Add to this statement her obviously prescient insight that “computing machines” could go far beyond algorithms for number crunching and you have the measure of her contribution to modern computer science.

This website gives a list of foods that are good for computer programmers given that they live largely sedentary lives, and don’t get out much. One of the chief needs, apparently, is a diet rich in vitamin D, presumably because programmers don’t see the sun very often !!. Egg yolks and some mushrooms are rich in vitamin D, so here’s a recipe from Lovelace’s era that fits the bill.  It is from Houlston’s Housekeeper’s assistant; or, Complete family cook. Containing directions for marketing; also, instructions for preparing soups, broths, gravies, and sauces; likewise for dressing fish, butcher’s meat, poultry, game, &c. (1828)

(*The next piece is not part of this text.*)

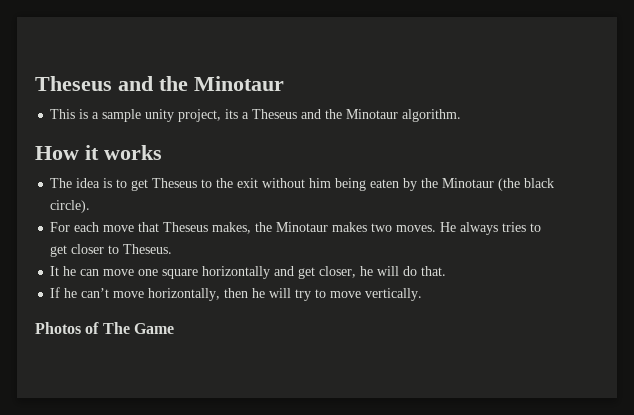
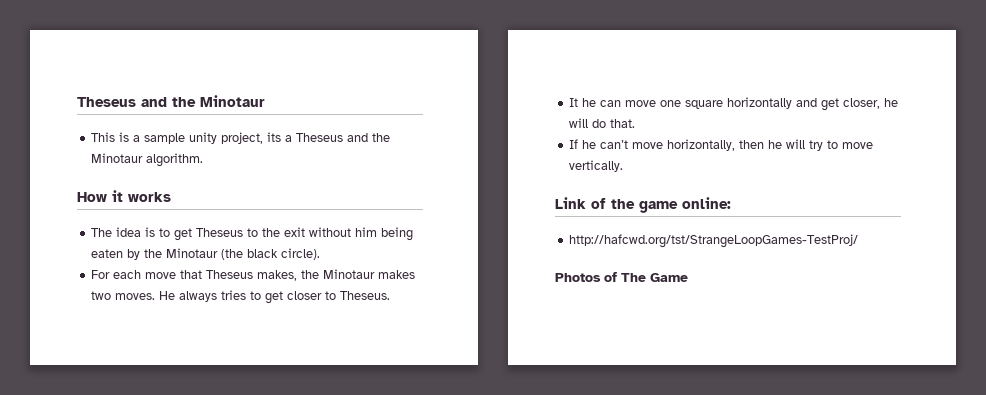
(423, 294) none -> [555,197,731,213] [569,234,859,248] // Link of the game online: // http://hafcwd.org/tst/StrangeLoopGames-TestProj/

Eggs with Onions and Mushrooms

Boil the eggs hard, take out the yolks entire, and cut the whites in slips, with some onions and mushrooms. Fry the onions and mushrooms, put in the whites, and turn them about a little; then pour off the fat, if there be any; flour the onions, &c. and put to them a little good gravy. Boil this up, put in the yolks of the eggs, and add a little pepper and salt; then let the whole simmer for about a minute, and serve it up.

What this amounts to is a dish of boiled egg yolks in a mushroom and onion gravy containing sliced egg whites.  Not that complicated, and would make a nice brunch dish if you are into that sort of thing.